(Before-and-after change records)
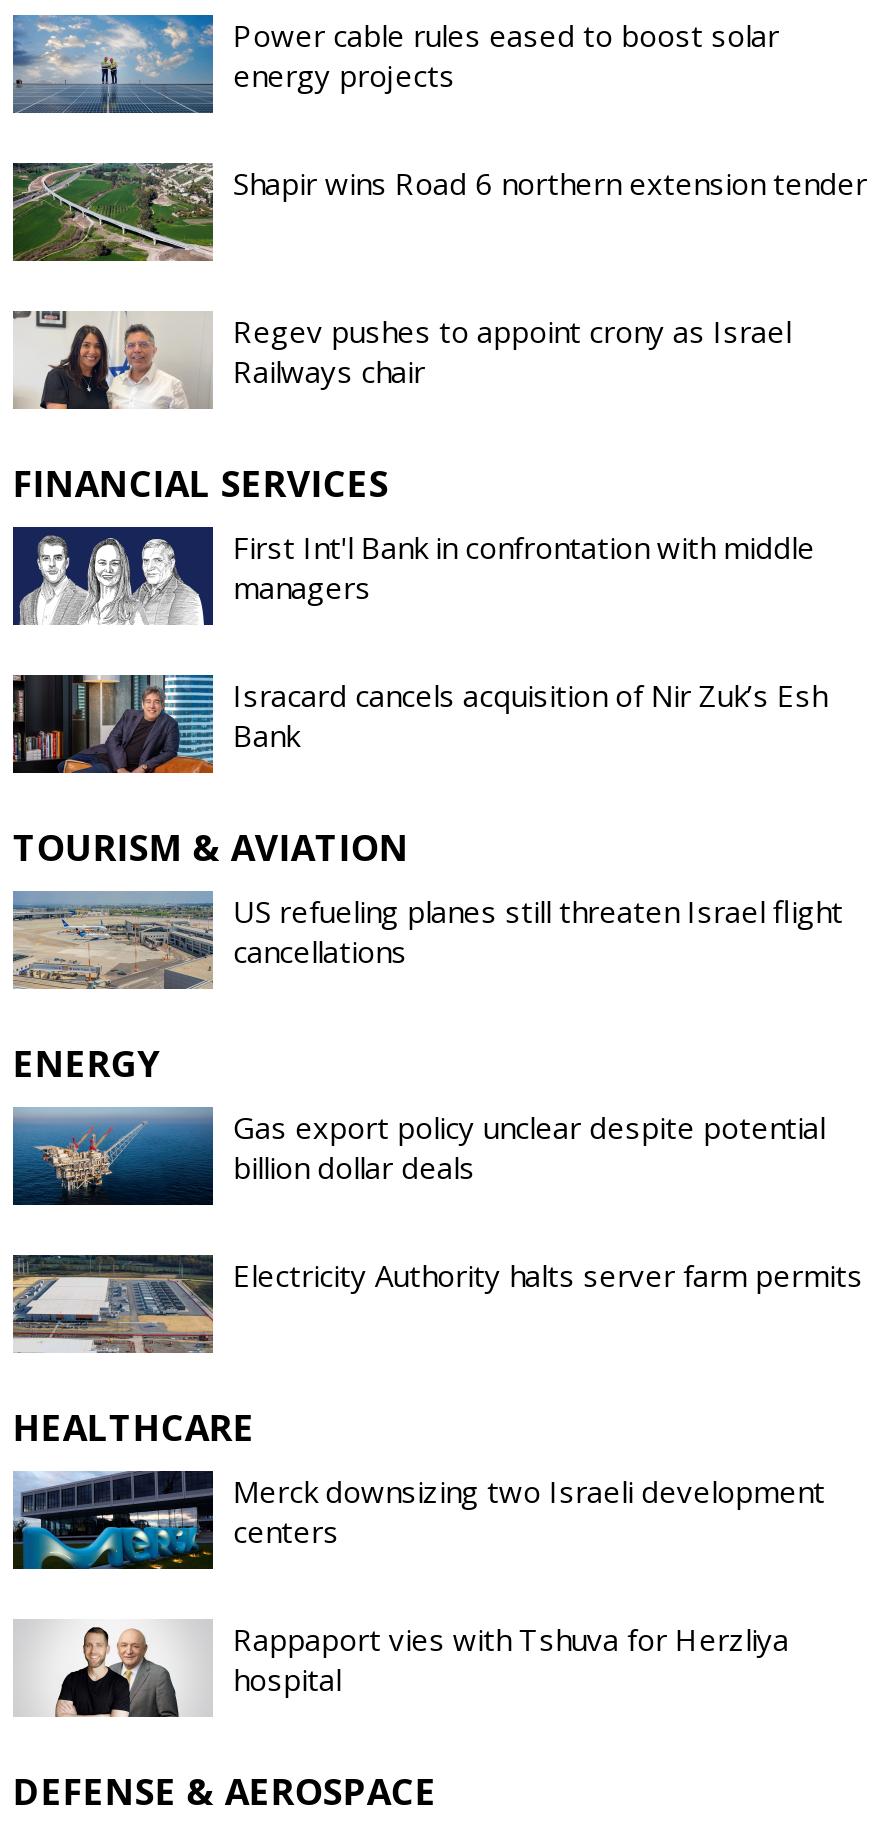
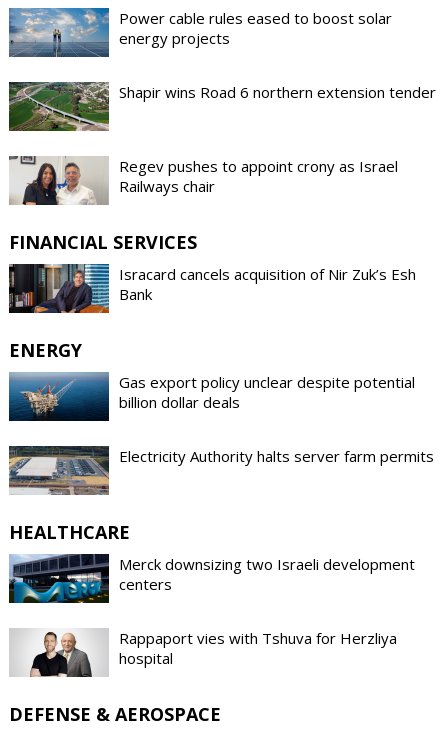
- [image]
- First Int'l Bank in confrontation with middle
- managers

- [image]
- TOURISM & AVIATION
- US refueling planes still threaten Israel flight
- cancellations
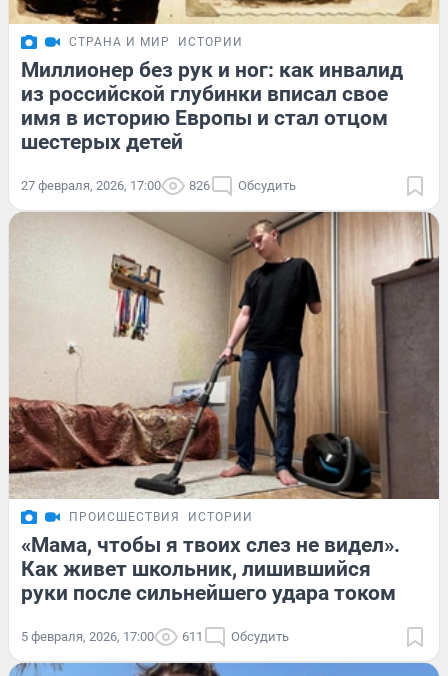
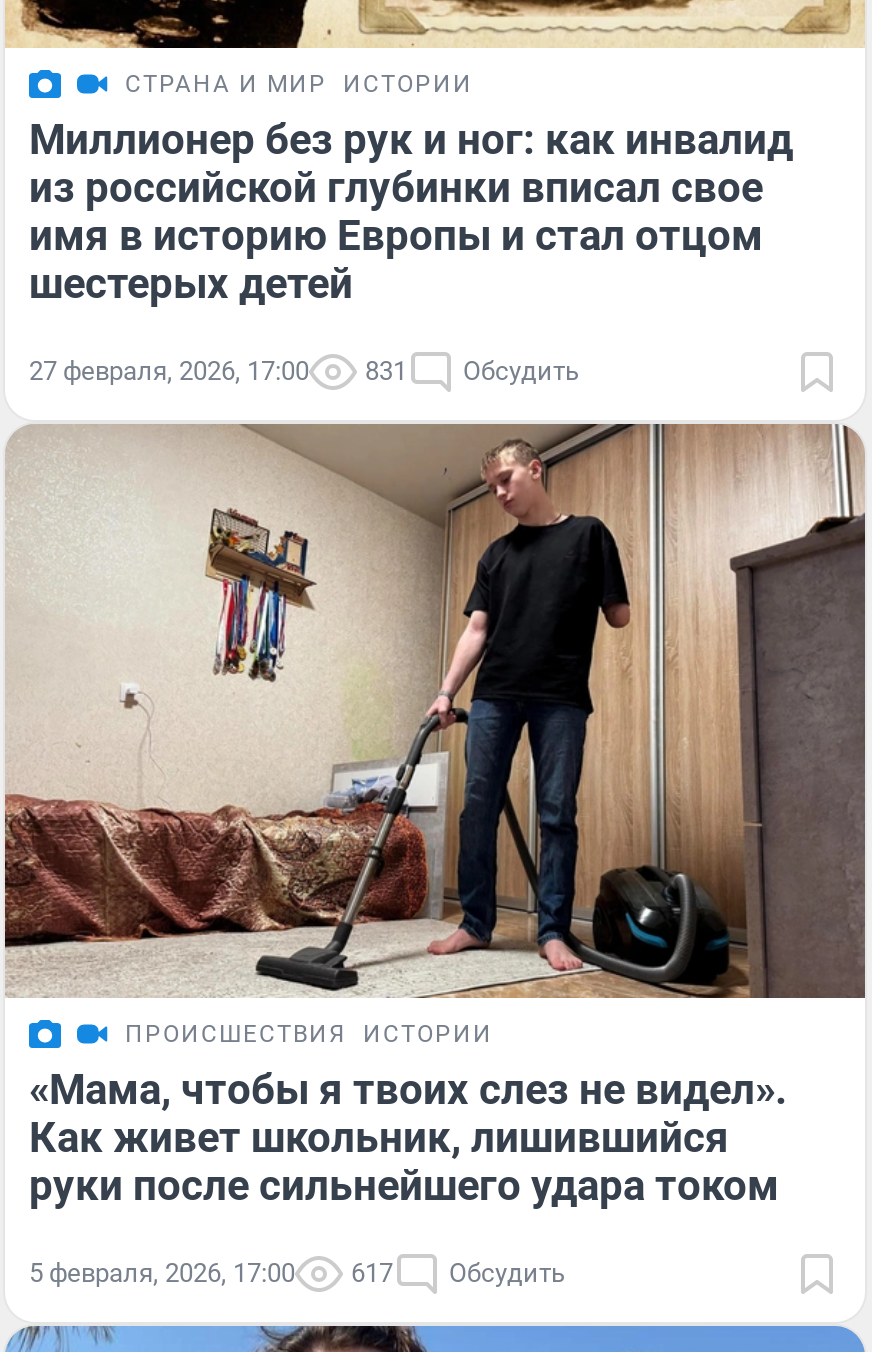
- 27 февраля, 2026, 17:00 826 Обсудить
+ 27 февраля, 2026, 17:00 831 Обсудить

- 5 февраля, 2026, 17:00 611 Обсудить
+ 5 февраля, 2026, 17:00 617 Обсудить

▶ WHAT TO DO
In your copy, please omit the pictures and print every line of the records exactly.

▶ YOUR RESPONSE
- [image]
- First Int'l Bank in confrontation with middle
- managers

- [image]
- TOURISM & AVIATION
- US refueling planes still threaten Israel flight
- cancellations
- 27 февраля, 2026, 17:00 826 Обсудить
+ 27 февраля, 2026, 17:00 831 Обсудить

- 5 февраля, 2026, 17:00 611 Обсудить
+ 5 февраля, 2026, 17:00 617 Обсудить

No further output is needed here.